Our original itinerary called for a visit to the Museum Berlin Karlshorst, site of the surrender on May 8, 1945 (the second surrender ceremony that Stalin demanded to be held in Berlin), but the travel time all the way to the other side of metropolitan area could not be squeezed in. On the way back to the hotel, we got a nice view of the massive Berliner Dom (Cathedral).

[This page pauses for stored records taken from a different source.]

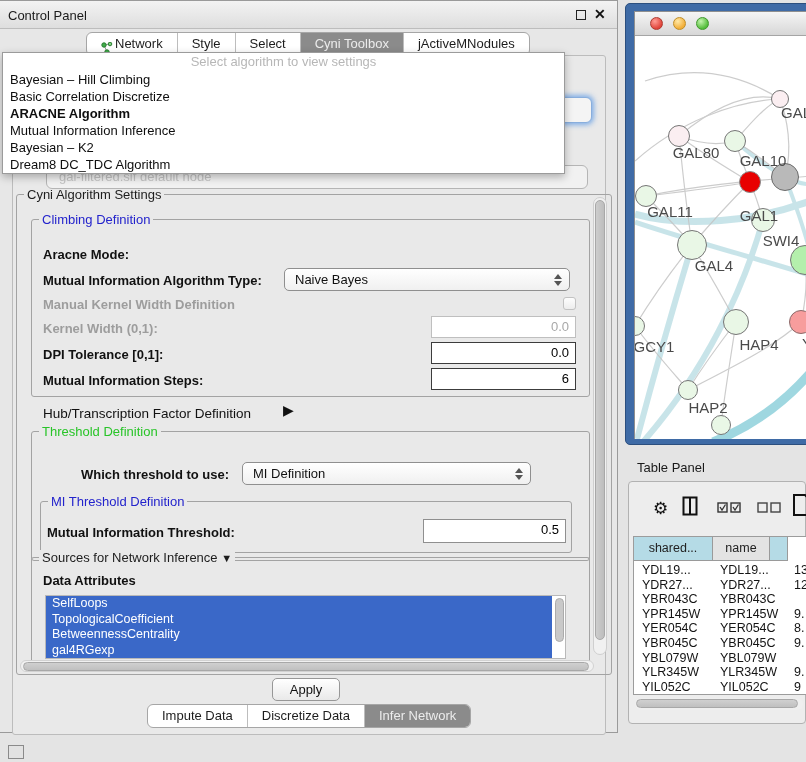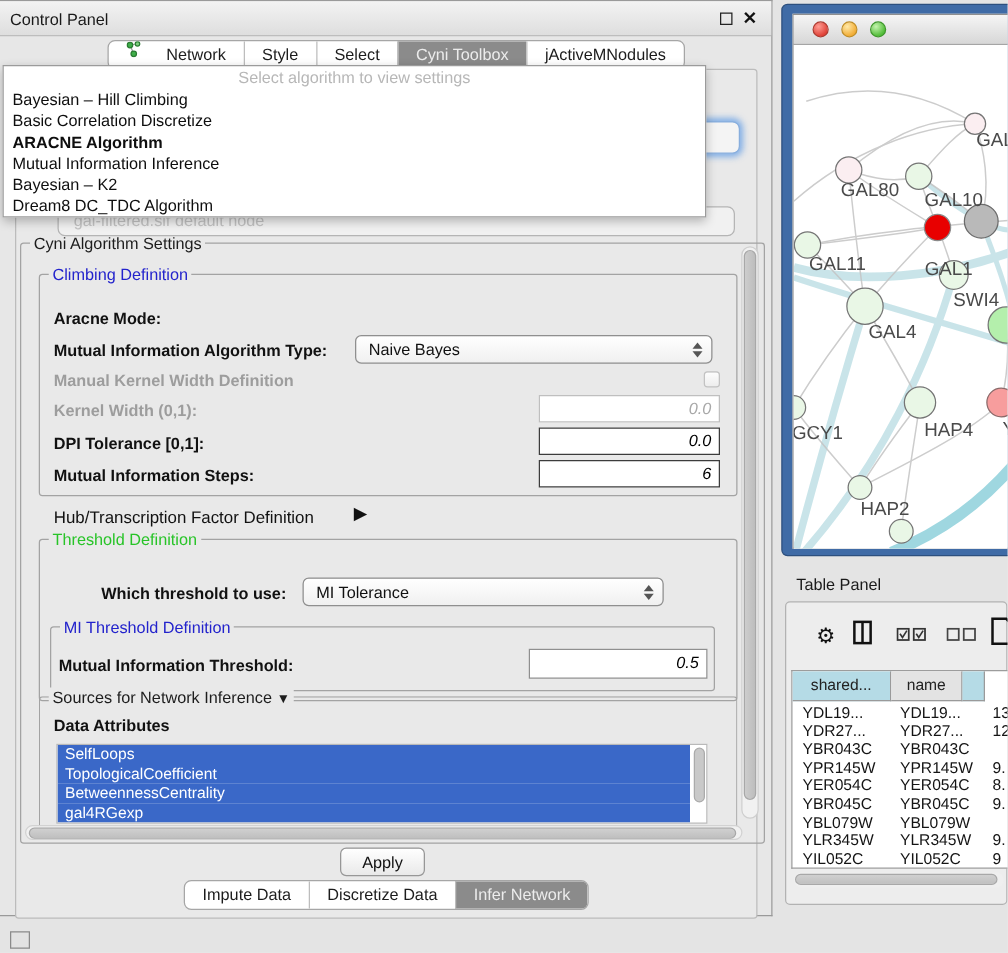"Network" .tab { align-items: flex-start -> flex-end; gap: 20px -> 2px }
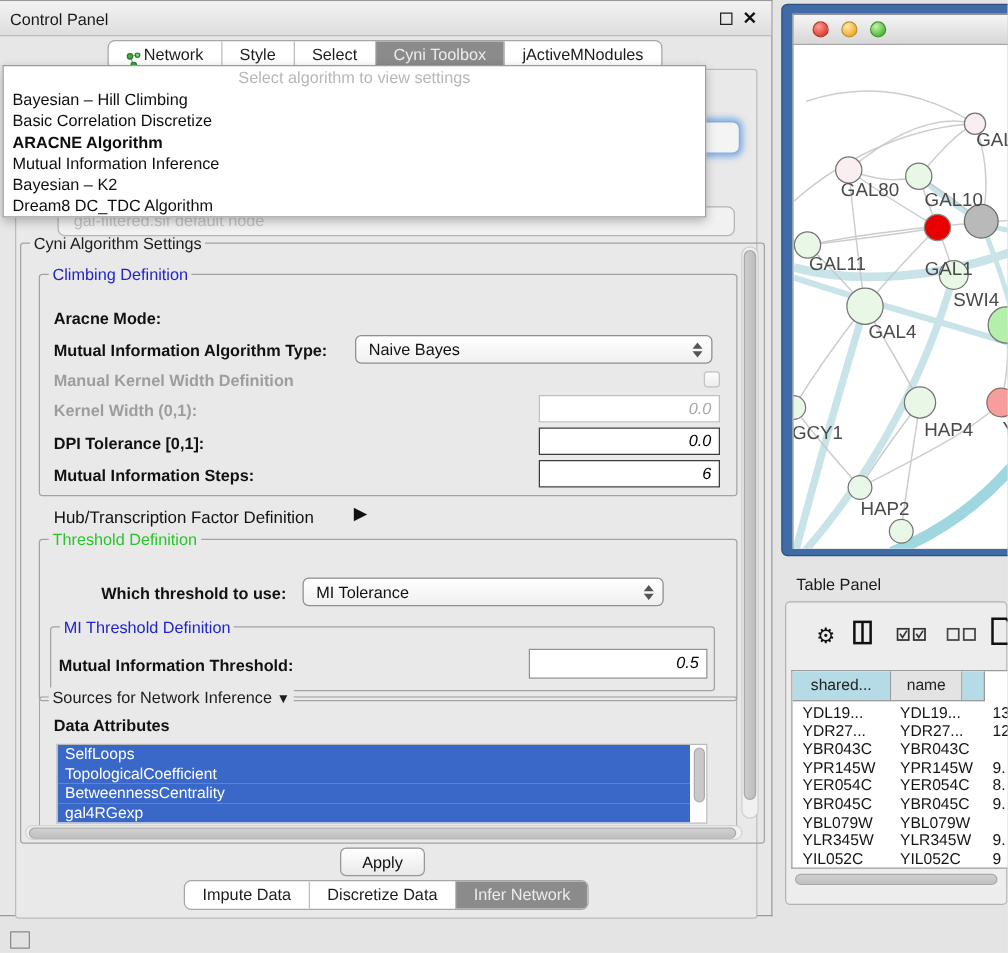"0.0" .tinput { font-style: italic -> none }
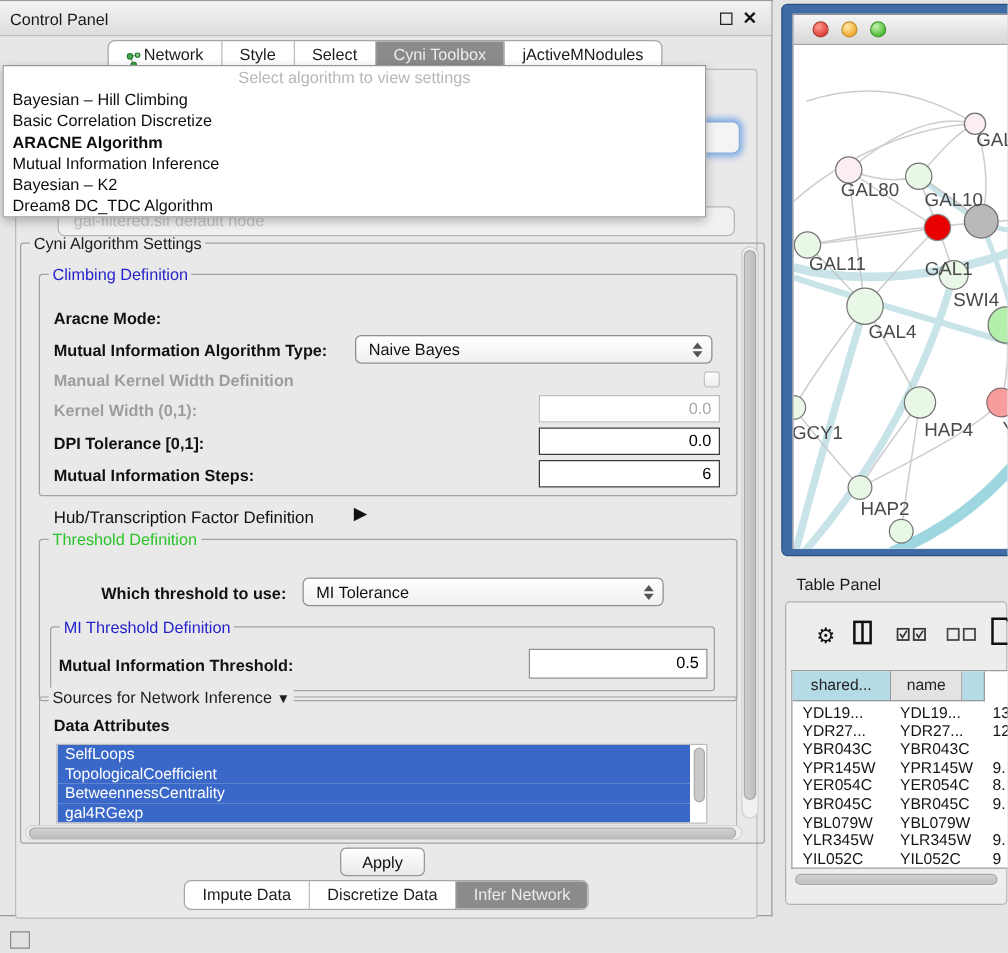"MI Tolerance" span { text: Tolerance -> Definition }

Berlin seems to be a very attractive, livable city (if you ignore the winter weather). As I waited for dinner, I decided I could not leave Berlin without getting a Berliner, or a Krapfe, what we call a jelly doughnut. I went to two cafés, two donut shops, and eventually found one at the train station nearby. I am sorry to say it was not very good. Perhaps it was too late in the day and it got a little stale. Our farewell dinner was at the hotel, the second meal of the week that the tour company paid for (other than breakfast). A good time was had by all.
Our trusty bus driver, Jup, took seven of us to the airport (the others either had very early flights and took a cab or were going to take the train). BER (Brandenburg Willy Brandt) is a relatively new airport and now the only one serving Berlin. I had a brief flight to Frankfurt am Main and then a relatively short layover for my direct flight to San Francisco. The first leg was on Lufthansa with a United Airlines flight number, the second on United.
I had a good time on my Valor tour. I usually sign up for tours that are more focused on military activities, such as strategy, campaigns, terrain, maps, and battle tactics, but this one was more focused on political movements and concentration camps. So some of my expectations were a little off-base and thus unrealized. But I enjoyed the company of Bob, Jup, and my fellow travelers and look forward to a future tour. Actually, I am signed up for another in March 2025, returning with Valor to Vietnam.